DHS Statement on Ongoing Ransomware Attacks

WASHINGTON – The Department of Homeland Security is aware of reports of ransomware known as WannaCry affecting multiple global entities. Ransomware is a type of malicious software that infects a computer and restricts users' access to it until a ransom is paid to unlock it. Microsoft released a patch in March that addresses this specific vulnerability, and installing this patch will help secure your systems from the threat. Individual users are often the first line of defense against this and other threats, and we encourage all Americans to update your operating systems and implement vigorous cybersecurity practices at home, work, and school. These practices include:

•  Update your systems to include the latest patches and software updates.

•  Do not click on or download unfamiliar links or files in emails.

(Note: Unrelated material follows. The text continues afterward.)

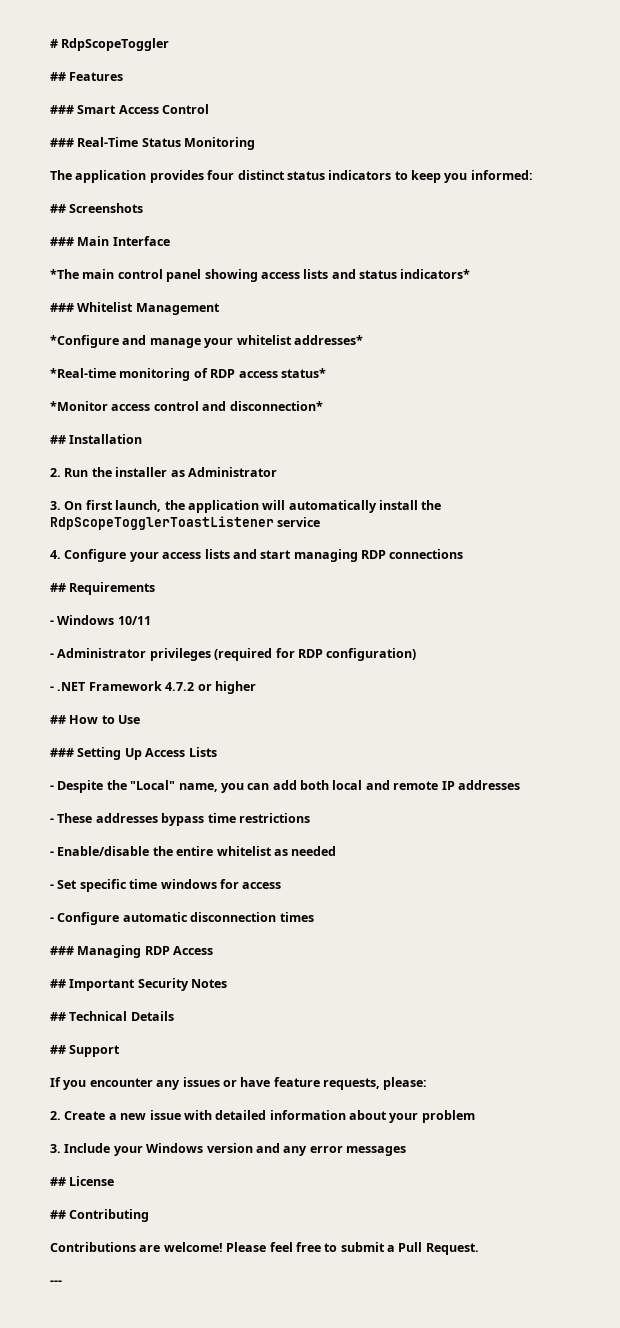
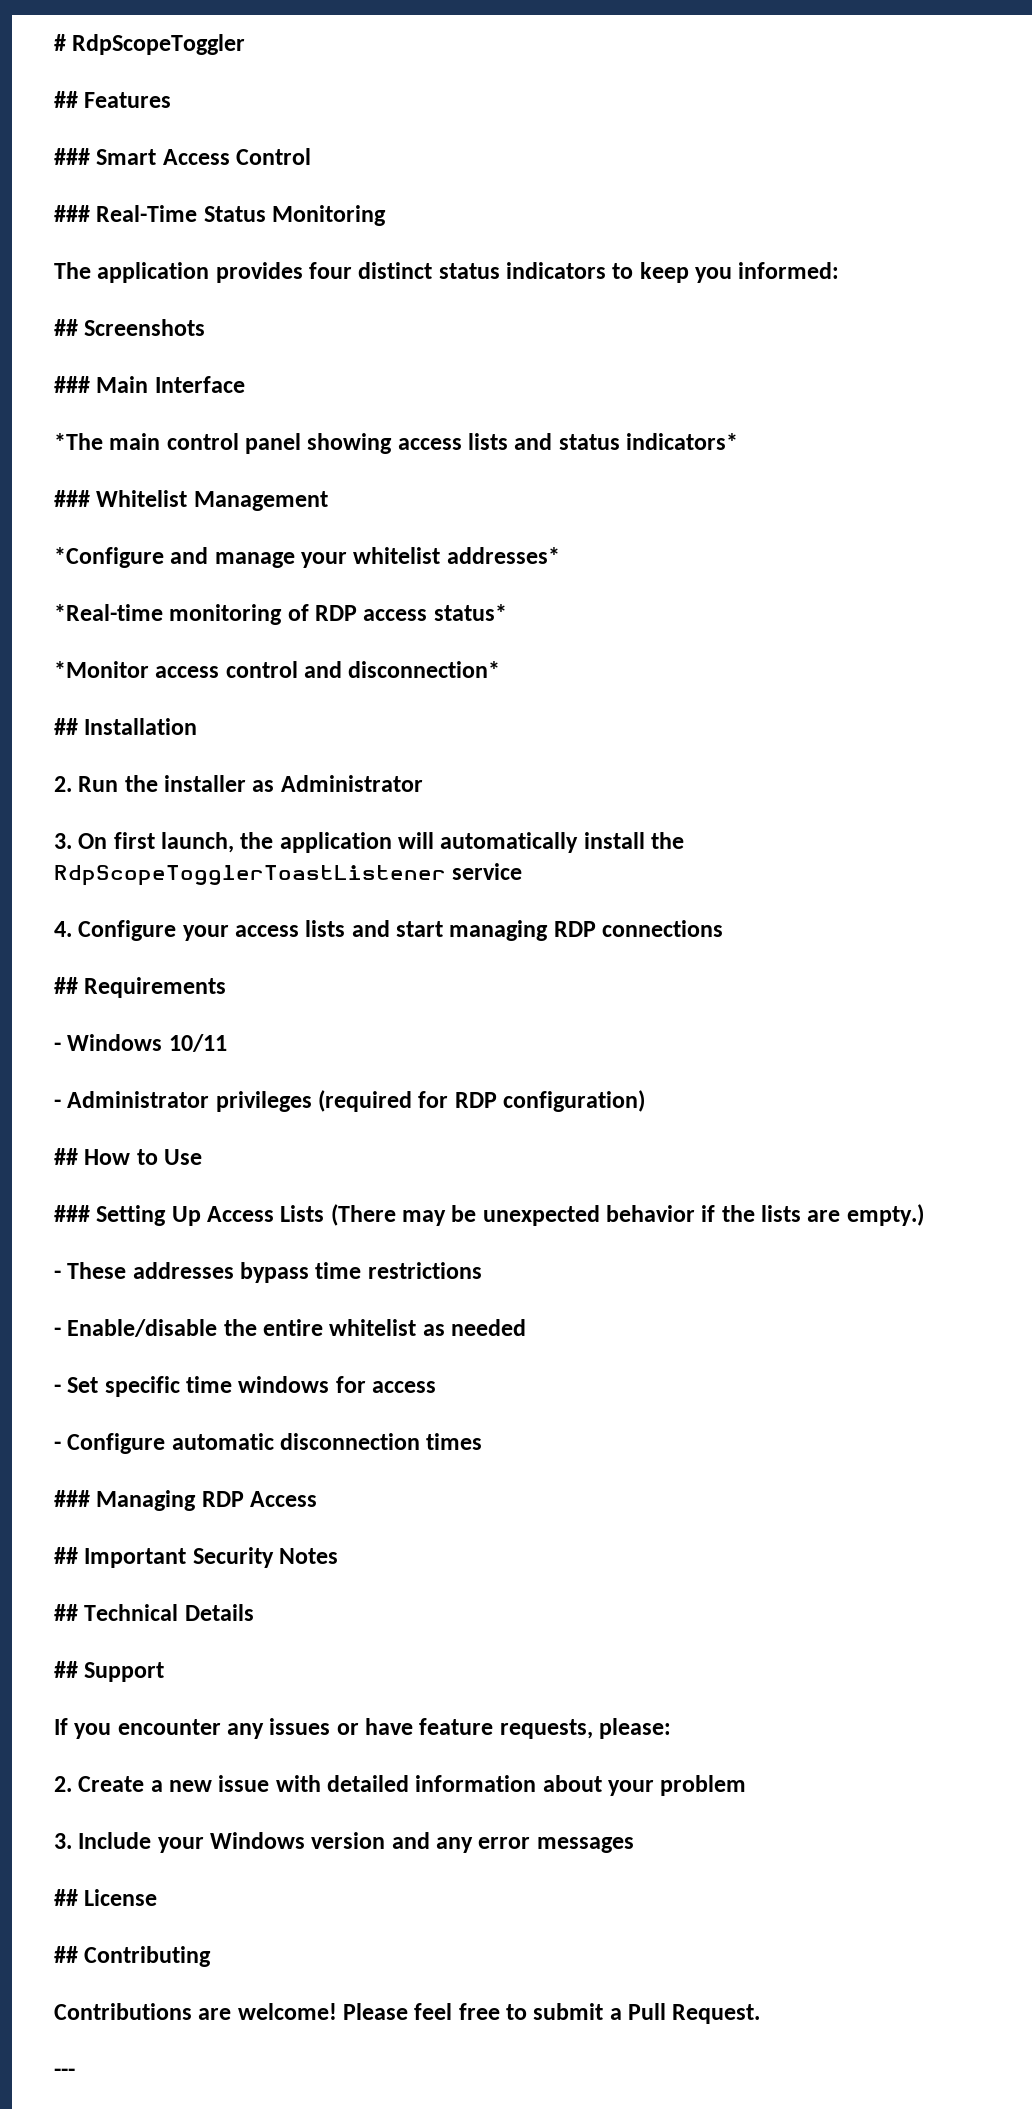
- - .NET Framework 4.7.2 or higher
- ### Setting Up Access Lists
- - Despite the "Local" name, you can add both local and remote IP addresses
+ ### Setting Up Access Lists (There may be unexpected behavior if the lists are empty.)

•  Back up your data to prevent possible loss, whether you are at a home, work, or school computer.

We are actively sharing information related to this event and stand ready to lend technical support and assistance as needed to our partners, both in the United States and internationally. DHS has a cadre of cybersecurity professionals that can provide expertise and support to critical infrastructure entities.

DHS also leads the federal government's efforts to protect civilian executive branch agency systems and networks. In partnership with each agency's Chief Information Officer we are ensuring our own networks are protected against the threat.

For more information, DHS has previously released information on best practices to address ransomware. That information is available on our website at https://www.us-cert.gov/security-publications/Ransomware.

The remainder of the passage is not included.